Employers using consumer-driven health plans have reported a 50-percent savings in paid claims, said panelist Catherine Murphy-Barron, a principal and consulting actuary for Milliman. However, that figure only shows part of the equation, she said. After taking plan design, favorable selection, and benefit richness into consideration, the savings are actually much lower, she said, citing a Milliman study that looked into whether consumer-driven health care plans are the solution to the health care cost crisis.

"What we found in our study was that the real savings from the consumer-driven part of the plans was 1.5 percent," she said.

Murphy-Barron added that the 1.5 percent did not necessarily mean that consumer-driven plans are more cost effective. It could mean, for example, that induced utilization as a result of a higher deductible might be higher than the study assumed.

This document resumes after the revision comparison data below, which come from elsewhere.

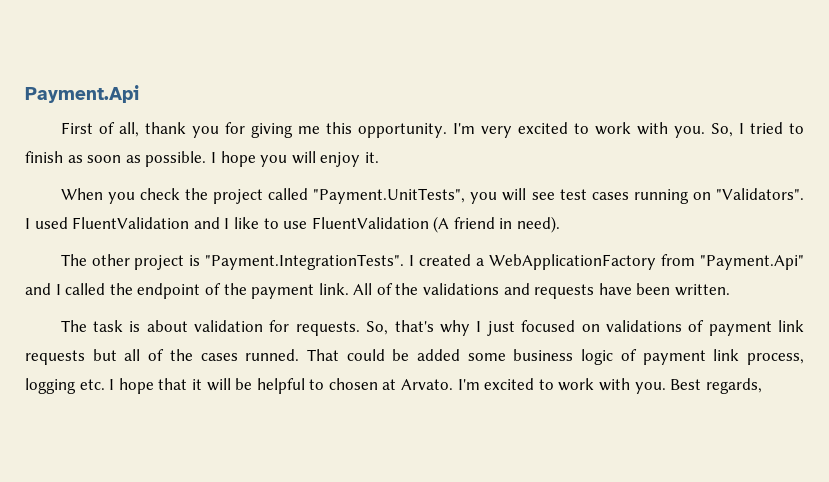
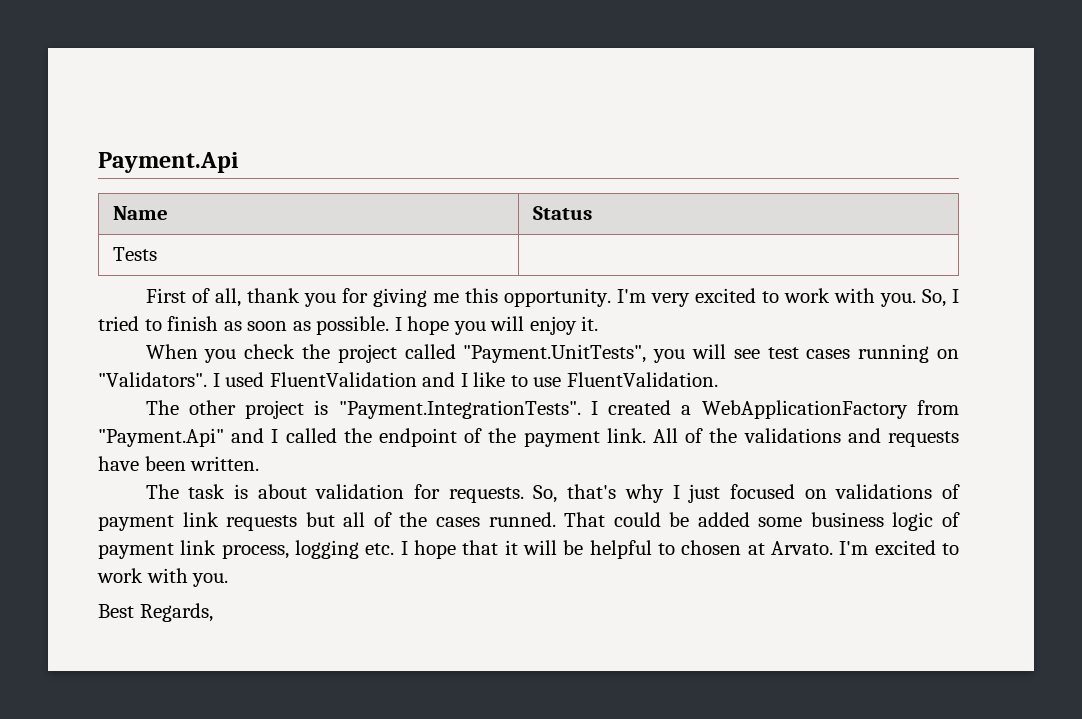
(139, 94) none -> [112,206,168,220] [532,206,592,220] [112,247,157,261] // Name | Status // Tests |
[311,216,561,233] FluentValidation (A friend in need). -> [566,372,718,387] FluentValidation.
[670,378,762,394] Best regards, -> [98,603,213,622] // Best Regards,

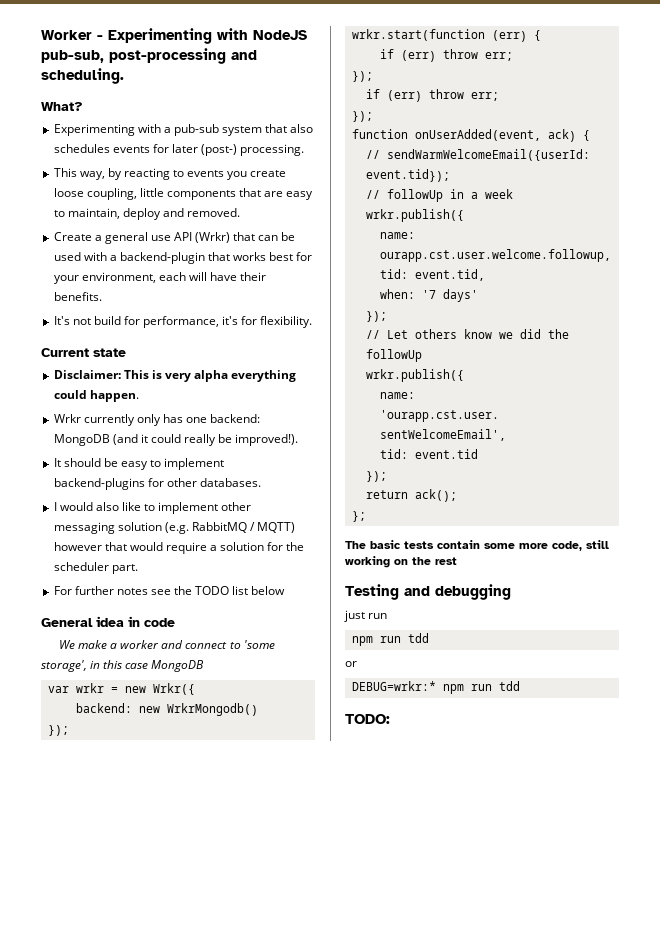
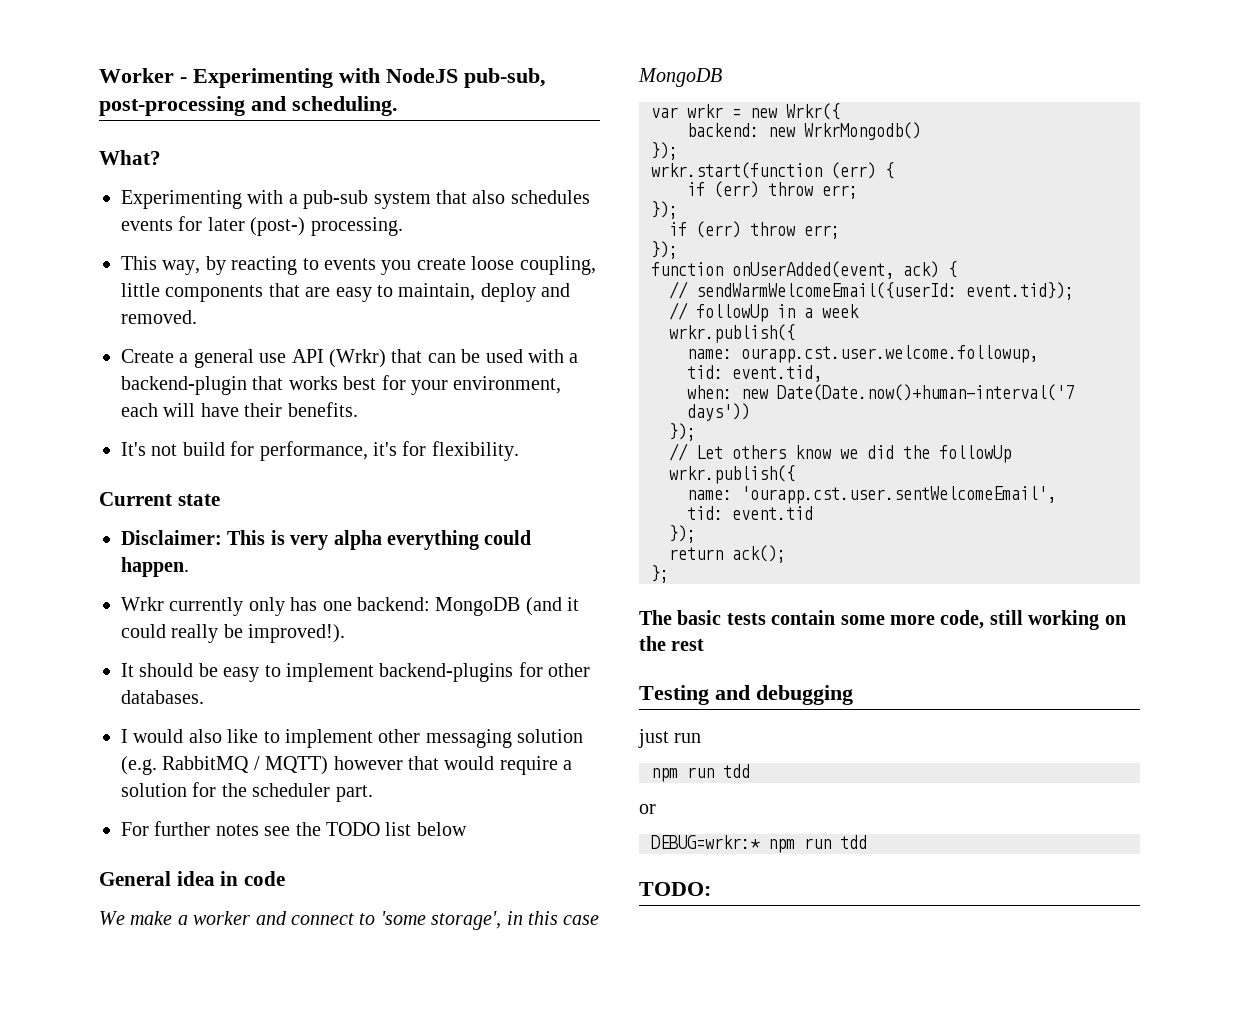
[421,289,478,302] '7 days' -> [741,384,1074,401] [687,403,750,421] new Date(Date.now()+human-interval('7 days'))

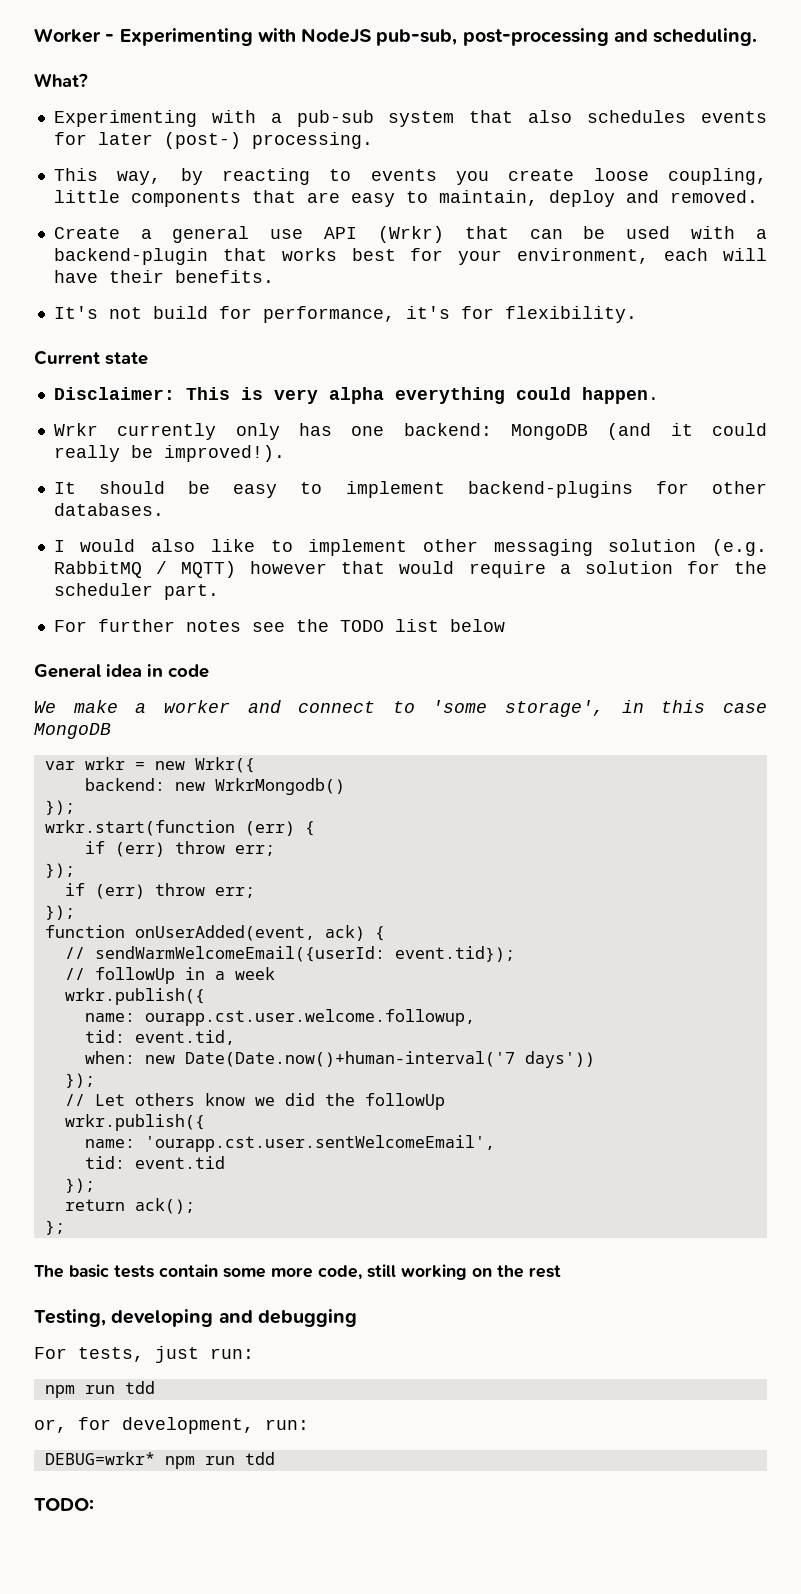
[639,685,709,705] Testing -> [34,1309,214,1327] Testing, developing
[638,729,702,748] [651,764,750,782] [639,804,656,814] [651,835,760,849] just run // npm run tdd // or // DEBUG=wrkr:* -> [34,1346,254,1363] [44,1381,155,1398] [34,1417,309,1434] [44,1452,155,1465] For tests, just run: // npm run tdd // or, for development, run: // DEBUG=wrkr*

Consumer-driven health plans are "not yet" the solution to the health care crisis, she said. For such plans to be more effective, more price and quality information needs to be available.

Panelist Kathryn Fitch, principal and health care consultant for Milliman, said that while wellness and care management initiatives, like smoking cessation and flu shots, are "the right thing to do," people should be cautious about the expectations. Fitch said 85 percent of employers have implemented some sort of wellness program.

"The verdict is out on whether or not these really work and whether they save money," Fitch said. "I think we're all pretty well convinced now that disease management does not save money."

In addition, both presidential candidates John McCain, R-Ariz., and Barack Obama, D-Ill., have a wellness program in their plans, she said. Any wellness initiatives that are proposed should have a strong evidence base and should consider how to get people involved in the programs, she said.

"Wellness is really in its infancy and there's a lot of naivete out there in terms of what we should be expecting from wellness and prevention," Fitch said.